Soon after hearing that I heard Jessica respond to a tangential comment about it being difficult to understand why people seem so blind to the obvious … so stupid.
Well, here’s a suggestion for why it makes evolutionary sense for people to change into this less cerebral mode of operation.
Humans evolved, for most of their existance and until pretty recently, in tribes. (And it seems we function best in tribes of about 50 - 150, where we more-or-less know everybody). Visualise a troup of chimpanzees, or native American tribes.
Human ancestors are intelligent but physically feeble compared to many large animals, and can really only thrive in a group. A tribe of chimps or proto-humans can be pretty formidable if they are all armed with stones to throw.
Later, evolutionarily speaking, picture human ancestors armed with spears.
Picture yourself alone with a spear and a pride of lions (or even just a single one); how much more effective would you be with ten of you all armed with spears acting together?

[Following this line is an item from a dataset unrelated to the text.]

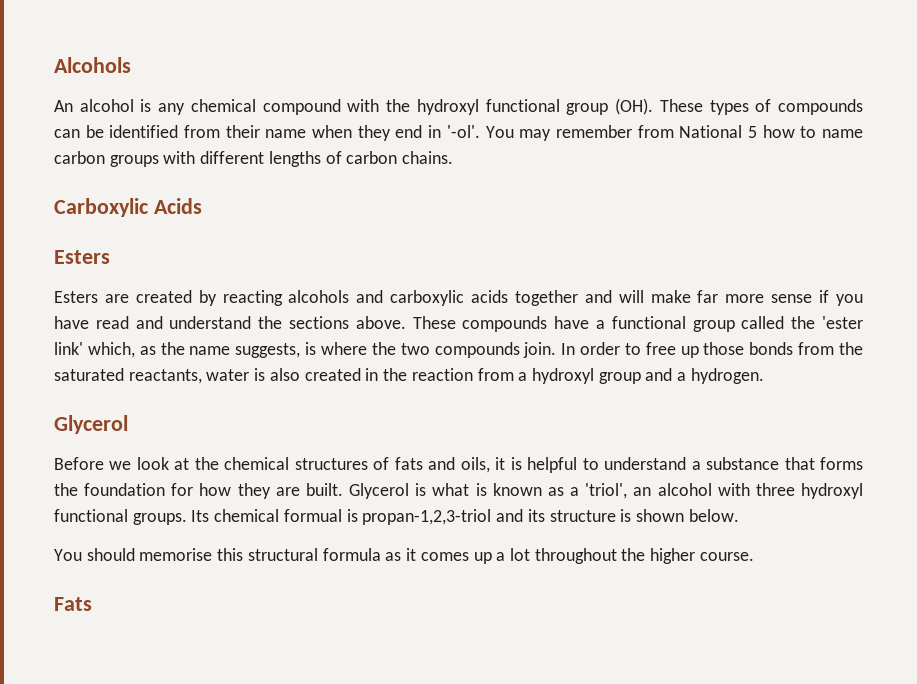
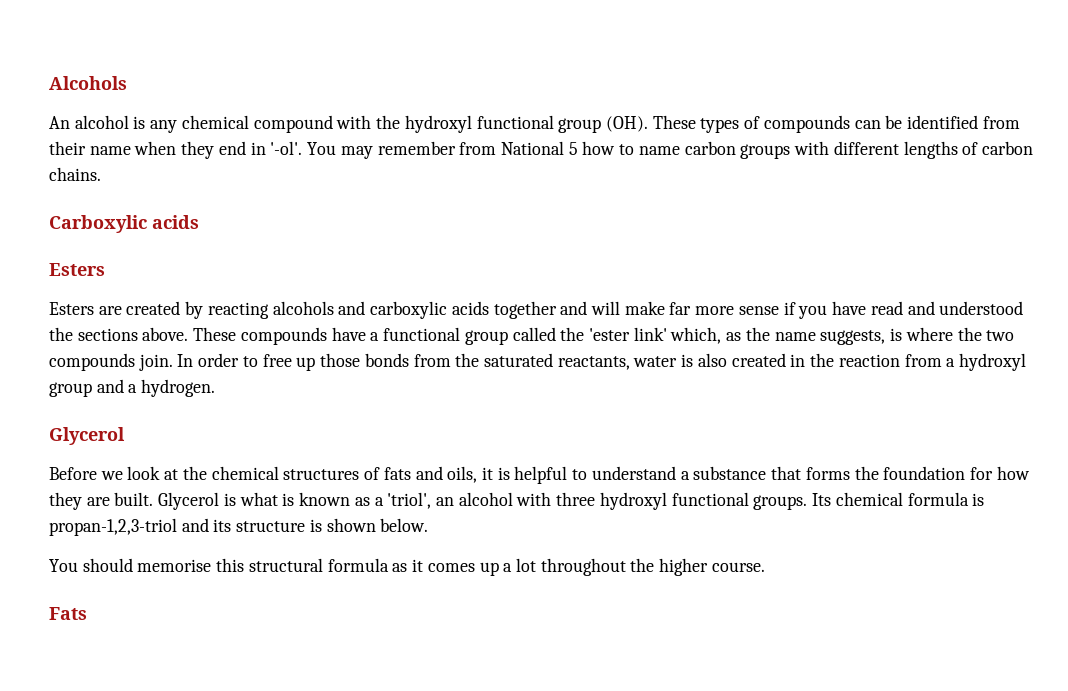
[153,198,202,214] Acids -> [152,215,199,229] acids
[169,316,252,329] understand -> [939,301,1024,315] understood
[283,509,342,522] formual -> [907,492,969,506] formula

The major threats to the tribe will be large animals or neighbouring tribes. Whatever the large threat is, the tribe will handle it better if they are co-operating and behaving as a tribe, not a bunch of individuals. If an individual is separated from the tribe when the large threat (whatever it is) comes along, the individual is more vulnerable than if they are with the rest of the tribe.
So it is unsurprising if behaviour has evolved which has a general systematic effect on your behaviour:
Big threat - so
join main body of tribe if you are by yourself;
pay attention to the leader so the tribe is co-ordinated;
expect others to help the co-ordinated response, short shrift for those that are not engaging in the co-ordinated response.
NOT - think for yourself, but mobilise your physical resources to join the team fight.
We are still evolving. For example we still have these ridiculous fragile toes left from when “we” used to climb trees! We’re still evolving towards giving birth to young with large brains. In fact it is not possible to evolve to deal perfectly with every situation.
It’s pretty impressive that we have evolved this effective general behaviour modification for big threats, that occurs during the threat and then we go back to a different mode of behaviour in its absence.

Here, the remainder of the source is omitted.